Researchers Find New Stem Cell Isolation Method For MS Treatment

MS treatment using stem cells may become a very promising prospect in the very near future. This prospect may even be getting closer and closer as researchers are indicating that human clinical trials using stem cells to treat MS may not be that afar off. Researchers from the University of Buffalo and the University of Rochester have found a more precise way of isolating stem cells in the brain that can be used to make myelin.

This discovery may have gotten over a barrier that has made the use of stem cells quite difficult in treating demyelinating diseases such as multiple sclerosis. Myelin is an important fatty protein that surrounds neurons and acts as an insulating material to allow the cells to send and receive electrical signals effectively. Damage to myelin can result in affected signal transmission that can lead to the body experiencing a number of symptoms which range from minor ones to the more serious and debilitating kind.

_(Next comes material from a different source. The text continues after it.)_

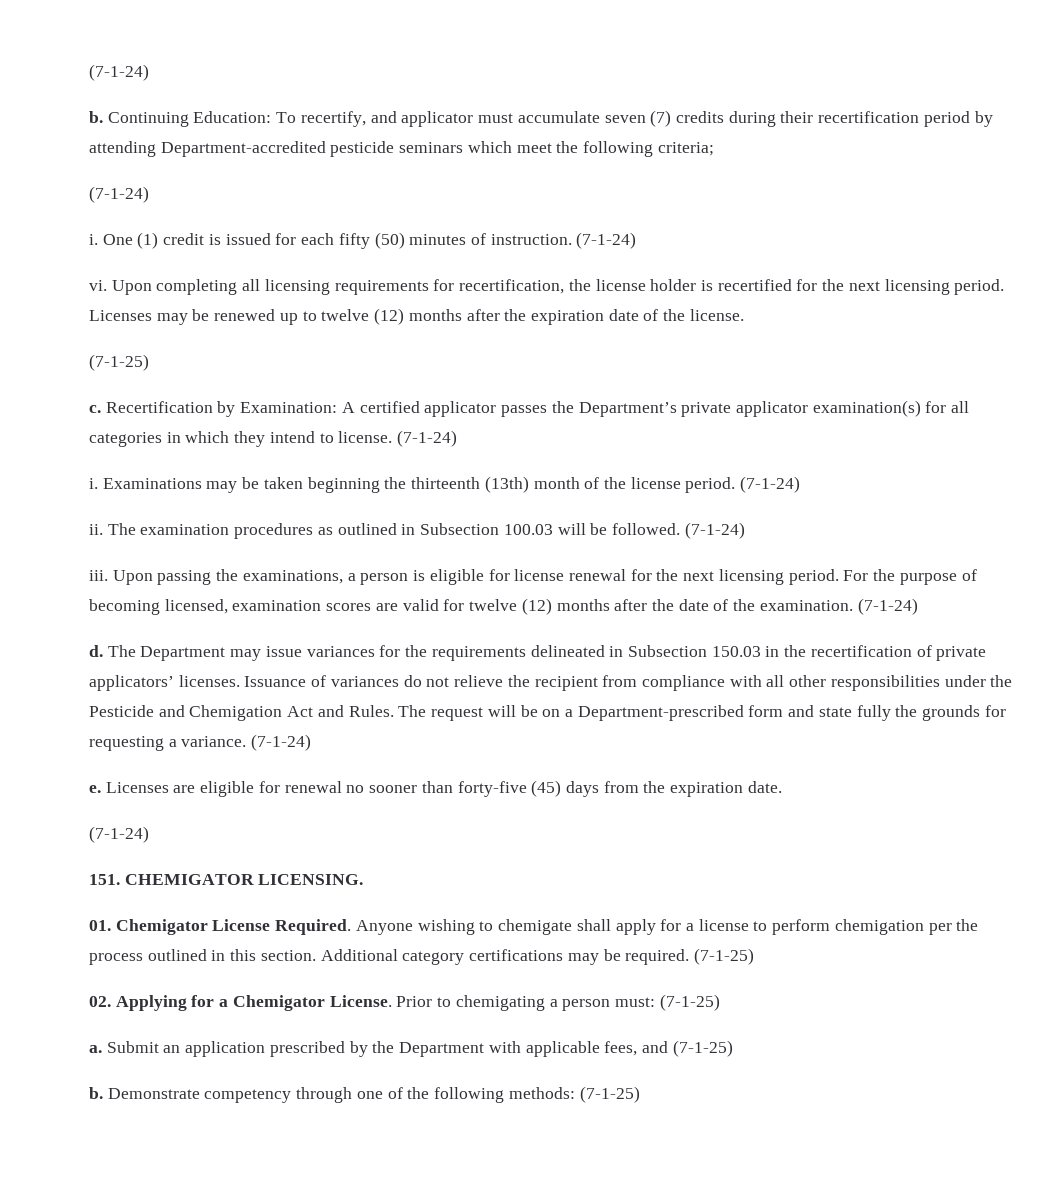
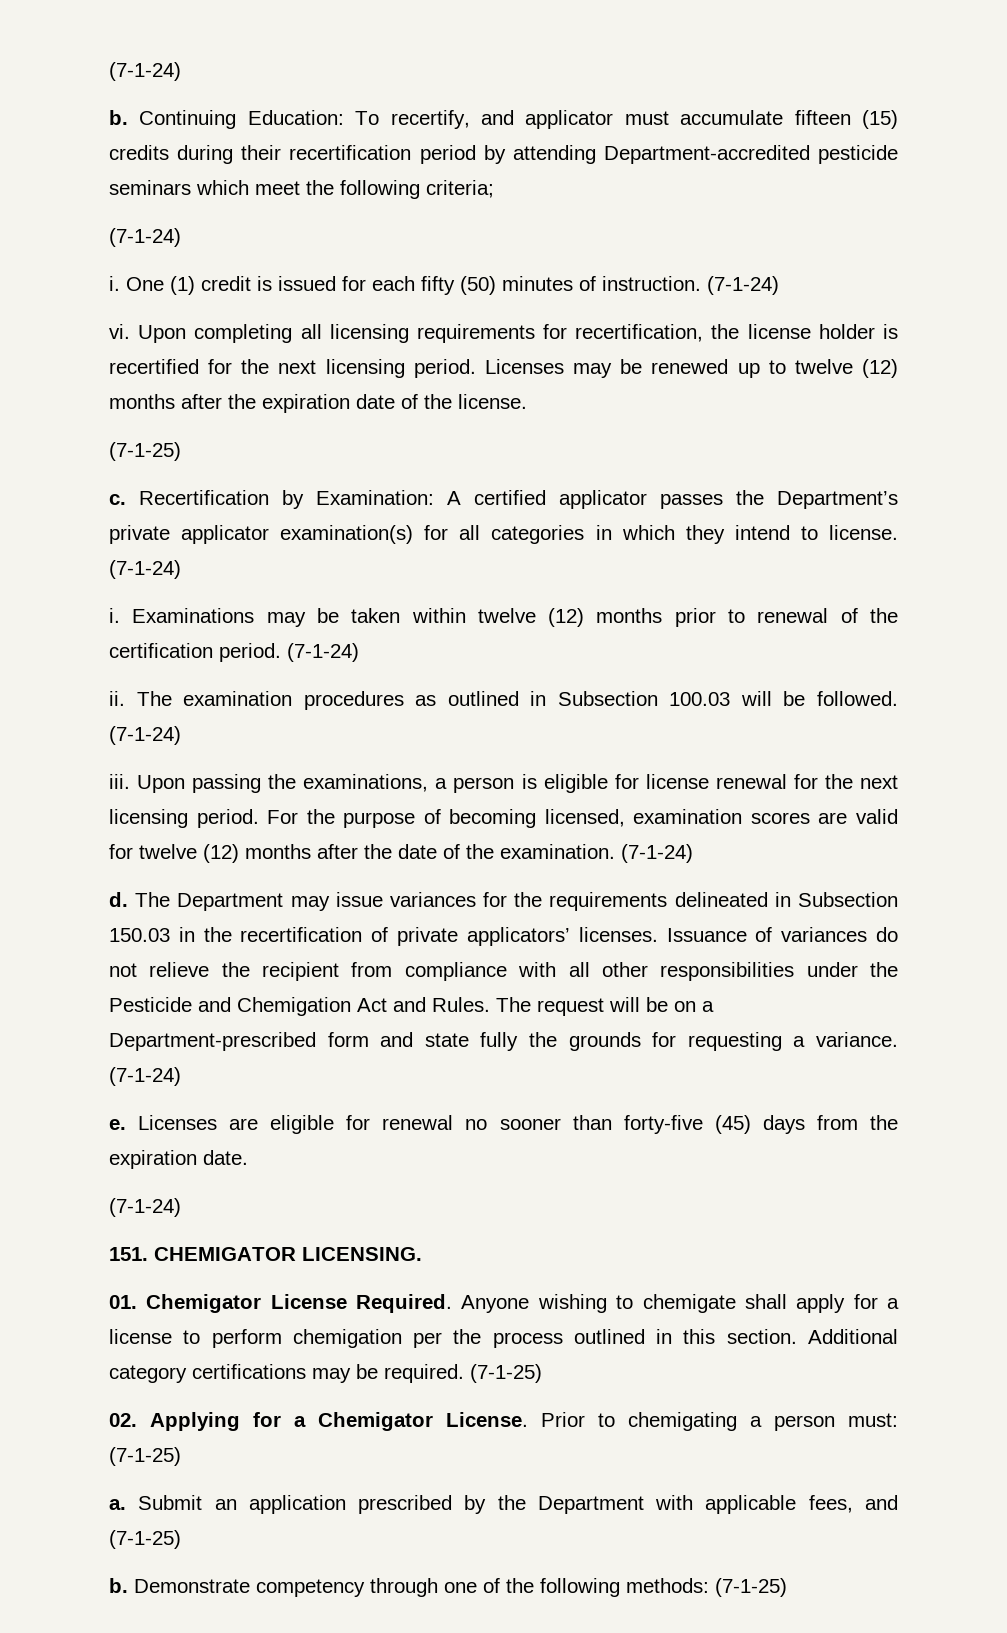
- Continuing Education: To recertify, and applicator must accumulate seven (7) credits during their recertification period by attending Department-accredited pesticide seminars which meet the following criteria;
+ Continuing Education: To recertify, and applicator must accumulate fifteen (15) credits during their recertification period by attending Department-accredited pesticide seminars which meet the following criteria;
- Examinations may be taken beginning the thirteenth (13th) month of the license period.
+ Examinations may be taken within twelve (12) months prior to renewal of the certification period.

According to Fraser Sim, PhD., assistant professor in the Department of Pharmacology and Toxicology in the UB School of Medicine and Biomedical Sciences and first author of the study, it has been quite difficult to separate the right progenitor cells that will develop into the cells that will turn into myelin. “Characterizing and isolating the exact cells to use in stem cell therapy is one key to ultimately having success. You need to have the right cells in hand before you can even think about getting to a clinical trial to treat people. This is a significant step,” Sim further added.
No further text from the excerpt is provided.